Your instructions: The required result is the exact run of lines beginning at the one containing "1-2023 | 17 | Planning –See attached |" and ending at the last line of the entries.

─── Records supplied ───

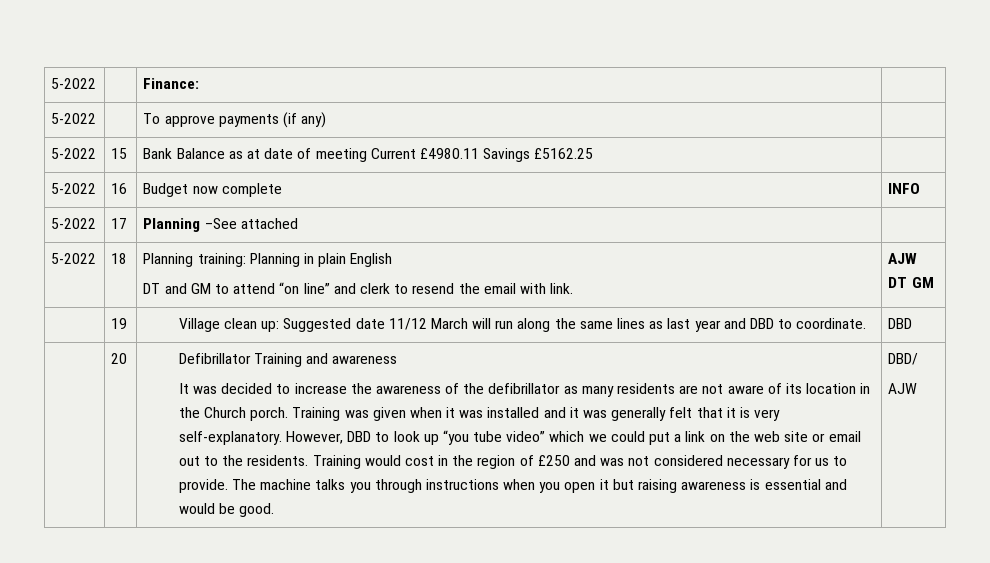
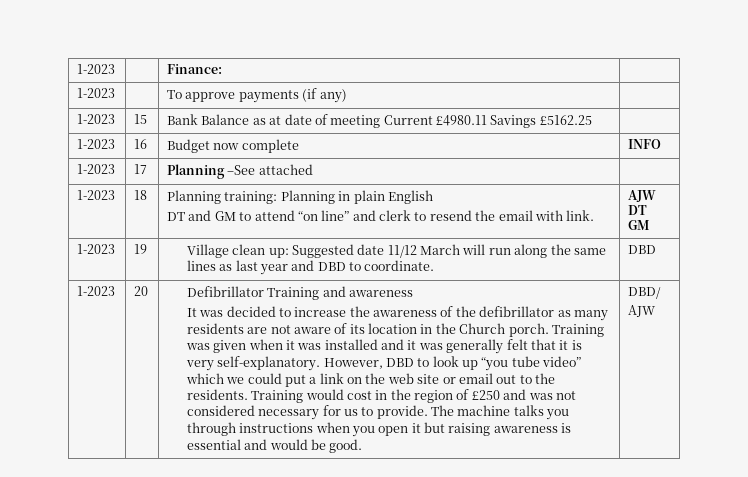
- 5-2022 | | Finance: |
+ 1-2023 | | Finance: |
- 5-2022 | | To approve payments (if any) |
+ 1-2023 | | To approve payments (if any) |
- 5-2022 | 15 | Bank Balance as at date of meeting Current £4980.11 Savings £5162.25 |
+ 1-2023 | 15 | Bank Balance as at date of meeting Current £4980.11 Savings £5162.25 |
- 5-2022 | 16 | Budget now complete | INFO
+ 1-2023 | 16 | Budget now complete | INFO
- 5-2022 | 17 | Planning –See attached |
+ 1-2023 | 17 | Planning –See attached |
- 5-2022 | 18 | Planning training: Planning in plain English
+ 1-2023 | 18 | Planning training: Planning in plain English
- | 19 | Village clean up: Suggested date 11/12 March will run along the same lines as last year and DBD to coordinate. | DBD
+ 1-2023 | 19 | Village clean up: Suggested date 11/12 March will run along the same lines as last year and DBD to coordinate. | DBD
+ 1-2023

───

Problem solution:
+ 1-2023 | 17 | Planning –See attached |
- 5-2022 | 18 | Planning training: Planning in plain English
+ 1-2023 | 18 | Planning training: Planning in plain English
- | 19 | Village clean up: Suggested date 11/12 March will run along the same lines as last year and DBD to coordinate. | DBD
+ 1-2023 | 19 | Village clean up: Suggested date 11/12 March will run along the same lines as last year and DBD to coordinate. | DBD
+ 1-2023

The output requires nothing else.